This is a long and ambling piece with his thoughts on the art peppered with factural inacuracies such as-

You hardly need me to tell you that opera is pretty stupid. Ask the audience: plenty of them will tell you the same, if you can get them to wake up.

People fall asleep at the opera (and the ballet) occasionally, but the idea that the place is packed with snoring bored patrons is a myth. In London I suspect that if the odd person dozes off it is most likely down to the Brits being Europe's workhorses with all those long hours at work being to blame and half the population being in a state of utter exhaustion. I once fell asleep at the ballet I freely admit, but it was more down to sampling a few too many at the cocktail bar down the road rather than boredom.

And here comes the obligatory dig at Glyndebourne:

The opera festival is the ne plus ultra of this: an affair where the supposed main event is actually a sideshow to a rigmarole of Issey Miyake shawls, mud-caked mules, champagne and salmon on the lawn.

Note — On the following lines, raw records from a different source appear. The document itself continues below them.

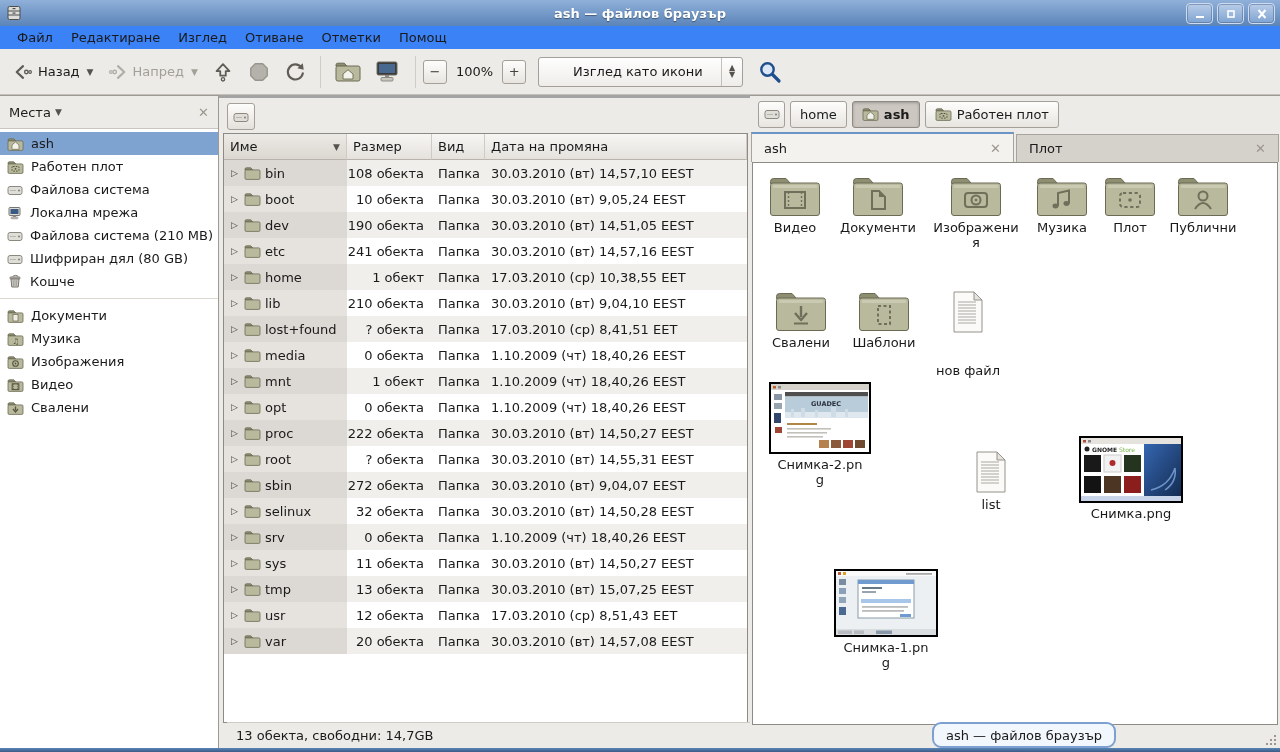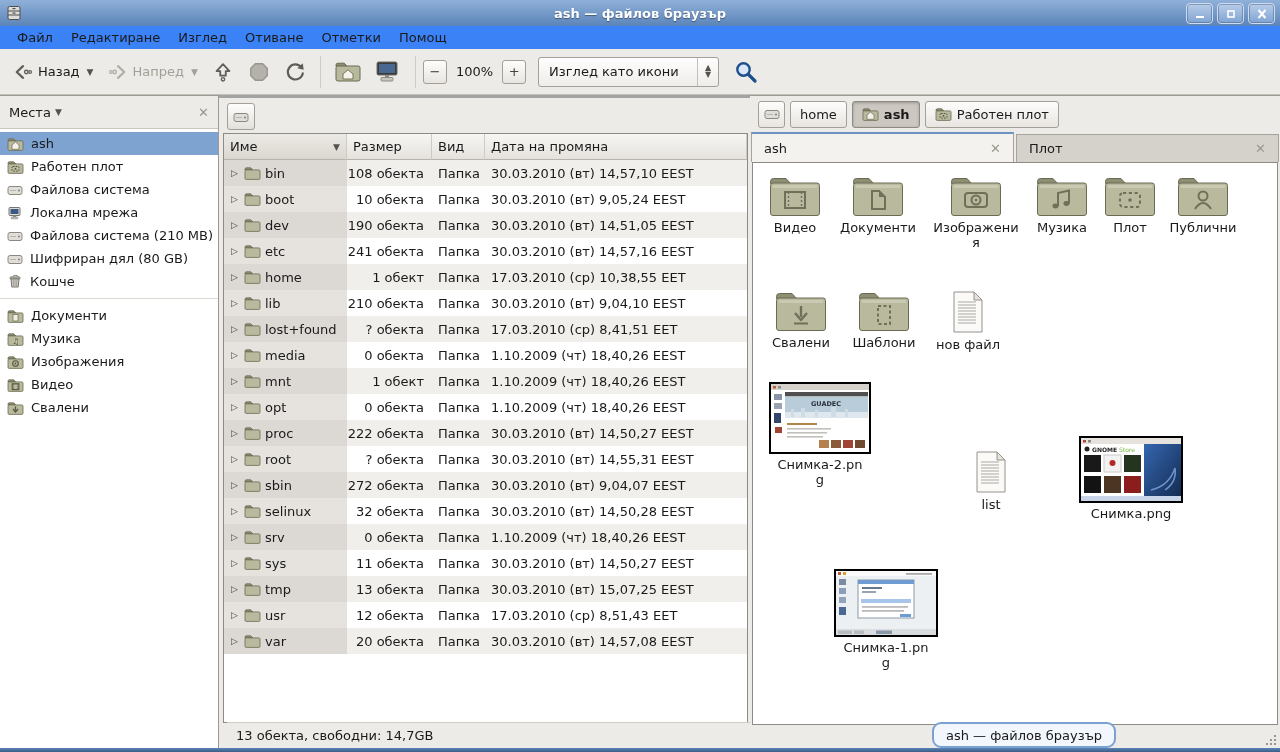--- a/index.html
+++ b/index.html
@@ -29,21 +29,21 @@
     border-bottom:1px solid #c4c0b9;display:flex;align-items:center;padding-left:6px;}
   .tb-btn{display:flex;align-items:center;gap:5px;padding:5px 7px;border-radius:3px;white-space:nowrap;}
   .tb-caret{font-size:9px;color:#55534d;margin-left:2px;}
   .tb-btn.disabled,.tb-btn.disabled .tb-caret{color:#a3a099;}
   .tb-sep{width:1px;height:32px;background:#cfccc5;margin:0 7px;}
   .sq-btn{width:22px;height:22px;border:1px solid #a49f98;border-radius:3px;
     background:linear-gradient(#fdfdfc,#e8e5e0);display:flex;align-items:center;justify-content:center;
     font-size:13px;color:#44423e;}
   .zoom-label{padding:0 9px;}
   .combo{height:28px;margin-left:12px;border:1px solid #a49f98;border-radius:3px;
-    background:linear-gradient(#fefefe,#efedea);display:flex;align-items:center;}
+    background:linear-gradient(#fefefe,#efedea);display:flex;align-items:center;padding-left:24px;}
   .combo-label{padding:0 10px;min-width:138px;}
   .combo-spin{width:20px;align-self:stretch;border-left:1px solid #c4c0b9;
     display:flex;flex-direction:column;align-items:center;justify-content:center;gap:1px;color:#55534d;}
   .combo-spin span{font-size:8px;line-height:6px;}
   .search-btn{margin-left:12px;padding:3px;}
   
   .sidebar{position:absolute;left:0;top:95px;width:218px;bottom:4px;background:#fff;
     border-right:1px solid #9d9a93;border-top:1px solid #9d9a93;}
   .sidebar-header{height:32px;background:#edebe7;border-bottom:1px solid #cac6bf;
     display:flex;align-items:center;padding:0 9px;}
@@ -958,21 +958,21 @@
             <path d="M1.5 6.5 q0-3 3-3 h12.5 l4.5 5 h-20z" fill="#8e8e72" stroke="#6b6b54"></path>
             <rect x="1.5" y="8" width="49" height="32.5" rx="2.5" fill="#b9b99e" stroke="#6b6b54"></rect>
             <rect x="3.5" y="10" width="45" height="3" rx="1.5" fill="#cacab3"></rect>
             <g transform="translate(26,25)">
               <path d="M-6 -9 h12 v18 h-12 z" fill="none" stroke="#70705a" stroke-width="2" stroke-dasharray="3,2.5"></path>
             </g>
           </svg>
         </span>
         <div class="icon-label">Шаблони</div>
       </div>
-      <div class="icon-cell" style="left: 167px; top: 127px;">
+      <div class="icon-cell" style="left: 167px; top: 127px; gap: 26px;">
         <span>
           <svg width="34" height="44" viewBox="0 0 34 44">
             <path d="M3 2 h20 l8 8 v32 h-28 z" fill="#fbfaf8" stroke="#95928a"></path>
             <path d="M23 2 l8 8 h-8 z" fill="#e6e3dd" stroke="#95928a"></path>
             <line x1="7" y1="12" x2="25" y2="12" stroke="#b9b6b0" stroke-width="1.2"></line>
             <line x1="7" y1="15" x2="25" y2="15" stroke="#b9b6b0" stroke-width="1.2"></line>
             <line x1="7" y1="18" x2="25" y2="18" stroke="#b9b6b0" stroke-width="1.2"></line>
             <line x1="7" y1="21" x2="25" y2="21" stroke="#b9b6b0" stroke-width="1.2"></line>
             <line x1="7" y1="24" x2="25" y2="24" stroke="#b9b6b0" stroke-width="1.2"></line>
             <line x1="7" y1="27" x2="25" y2="27" stroke="#b9b6b0" stroke-width="1.2"></line>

Now I love Glyndebourne and am seeing Billy Budd there in a week or so - can't wait. I love the drive down into the country past the llamas, the camel and the flocks of sheep and the dress code doesn't bother me at all. I've seen some stupendous performances there including two that for some reason really got up Thicknesse's nose.

Last year at Glyndebourne, the conductor dressed in a bunny suit, and heart-shaped confetti rained down on the audience in a performance of Purcell's Fairy-Queen. The same company's feted production of Handel's Giulio Cesare turns it into a four-hour Bollywood song and dance romp;

Well William Christie (aka 'God' in the Mashinka household), was the conductor and did not wear a bunny suit the night I went though a large number of the cast did in an hilarious danced number by eminent choreographer no less. It was so funny I laughed until I felt pain, what is wrong with an audience enjoying itself? Guilio Cesare wasn't Bollywood at all just an imaginative production again highly enjoyable. Both are on DVD should anyone want to check these productions out.

But hang on this guy even knocks the very down market Holland Park event where you freeze in the open.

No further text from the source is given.